Muesli brings to mind the Kashi type of cereal, doesn’t it? Well, that’s pretty much what it is! A mix of wholesome cereal like oats, fresh/dried fruits and nuts softened in milk or yogurt. Identical twin of granola cereal perhaps? With everyone going bananas for healthy eating, this could potentially become your favorite breakfast item to enjoy at home or pack to work so you could be the envy of your colleagues! 🙂 You know what is the best part – only your imagination is the limit to making every bowl taste! Now, how many wholesome breakfast meals can do that!!!! Honestly, I could occasionally have this for lunch or light dinner as well, especially in the summer months!
So, what has long been a popular breakfast or light evening meal in Switzerland and Germany has now found an ardent following in North America. You will hear it being referred to as overnight oats or if you are familiar with Chicago breakfast scene, “Swiss Oatmeal”. You can amp up the goodness with the addition of chia seeds or even ground flax.
This recipe uses a mix of old fashioned oats and chia seeds, the latter adding such a wonderful textural element and a boost of wonderful nutrients! Also, the fresh and dry fruits in the muesli provide the natural sweetness that you may or may not need to sweeten it further.
To make it even better…..here is a time saving tip. Double the recipe and save for breakfast next morning with perhaps different topping for a different taste!

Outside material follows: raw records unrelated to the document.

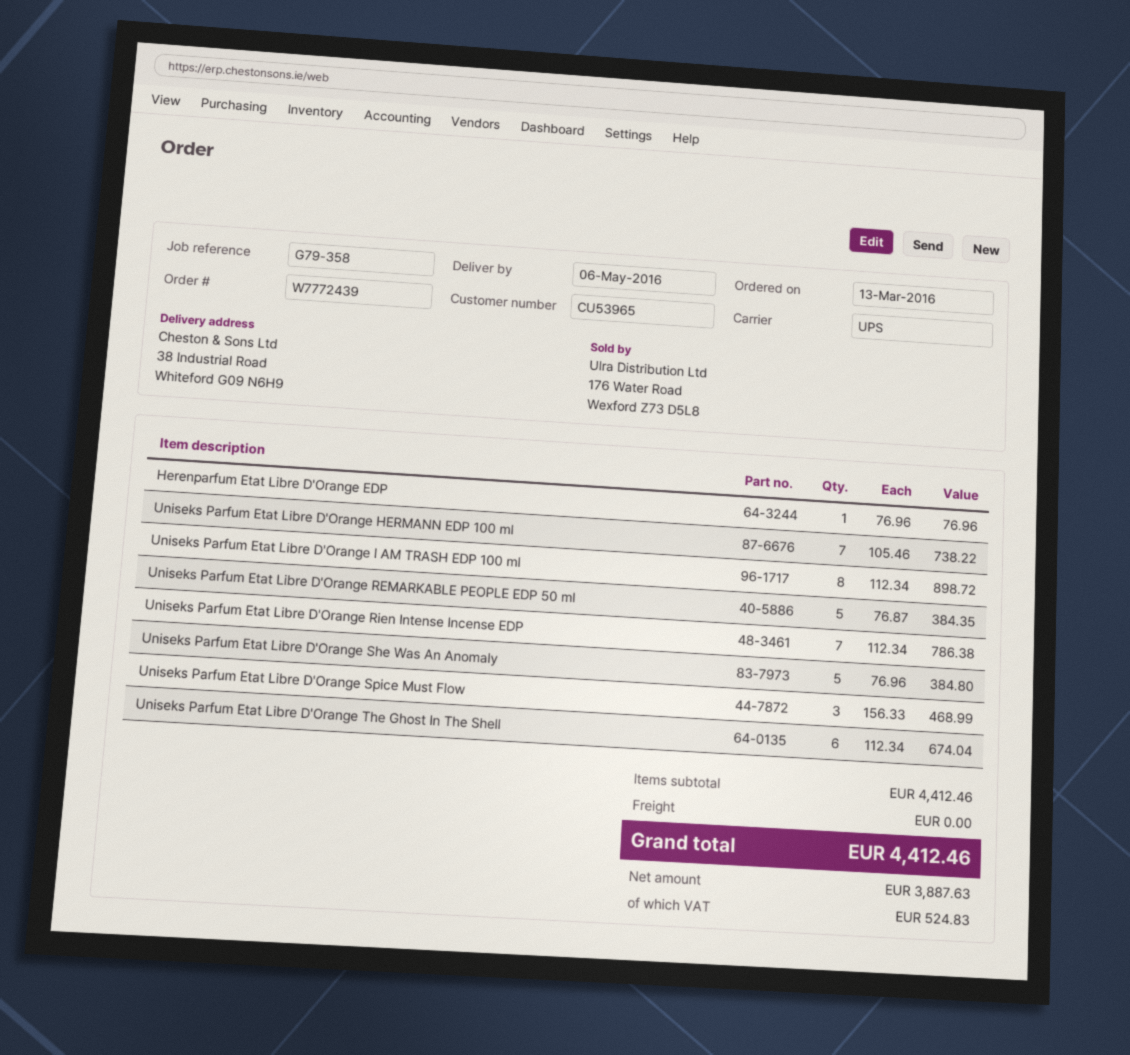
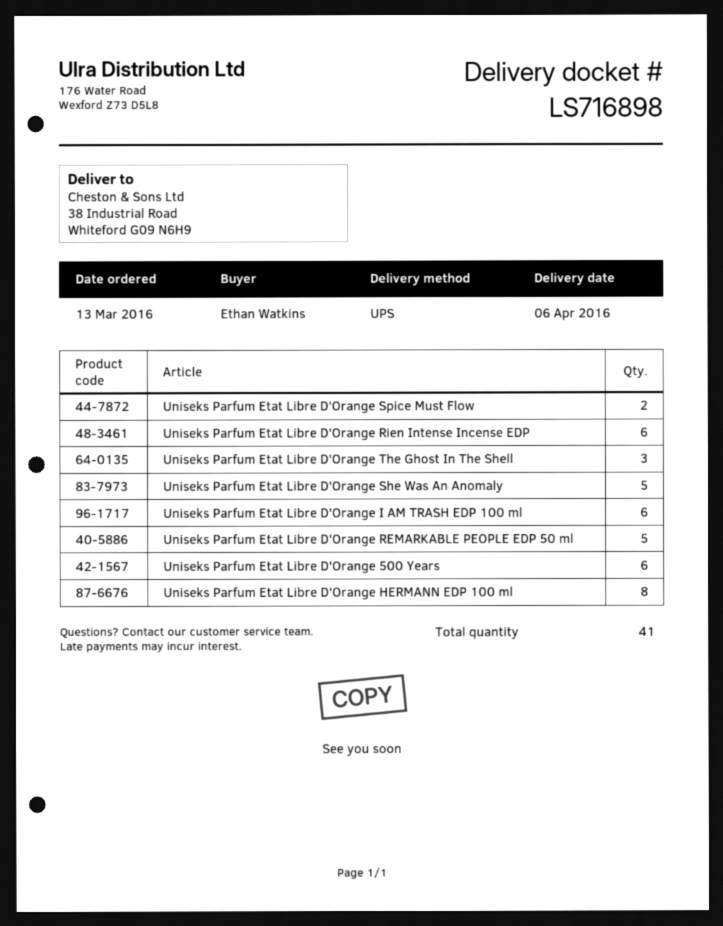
delivery date: 2016-05-06 -> 2016-04-06
Herenparfum Etat Libre D'Orange EDP: 1 -> none
Uniseks Parfum Etat Libre D'Orange HERMANN EDP 100 ml: 7 -> 8
Uniseks Parfum Etat Libre D'Orange I AM TRASH EDP 100 ml: 8 -> 6
Uniseks Parfum Etat Libre D'Orange Rien Intense Incense EDP: 7 -> 6
Uniseks Parfum Etat Libre D'Orange Spice Must Flow: 3 -> 2
Uniseks Parfum Etat Libre D'Orange The Ghost In The Shell: 6 -> 3
Uniseks Parfum Etat Libre D'Orange 500 Years: none -> 6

Swiss Style Muesli with a Twist
Ingredients
Muesli Base
1 heaping cup old-fashioned oats
1/4 heaping cup chia seeds
1 1/4 cups skim, 1% or almond milk (enough to mellow the oats and chia)
Toppings/Stir-ins (LET YOUR IMAGINATION RUN WILD WITH THIS!)
1/2 Granny Smith or other sweet-tart apple, grated
1 cup sliced strawberries
1 large banana, halved and sliced thin
1/4 cup chopped nuts
1/4 cup chopped sweetened dried cranberries or cherries
1/4 cup golden raisins
1 6-oz container Greek yogurt (I used pineapple Chobani)
1/4 cup orange juice
2 tablespoons honey and additional milk and , if needed
Freshly grated nutmeg or ground cinnamon
Preparation
1. Combine oats, chia and milk in a medium bowl. Cover and refrigerate overnight (or at the very least few hours).
2. Either prepare the toppings the previous night (saves time in the morning) or in the morning.
3. In the morning, remove the muesli bowl from the refrigerator. Add the Greek yogurt, orange juice, honey and additional milk, if needed and stir well.
4. Stir in grated apples, dried cranberries and golden raisins.
5. Layer like a parfait with bananas and strawberries and finish with chopped nuts and a sprinkling of nutmeg or cinnamon.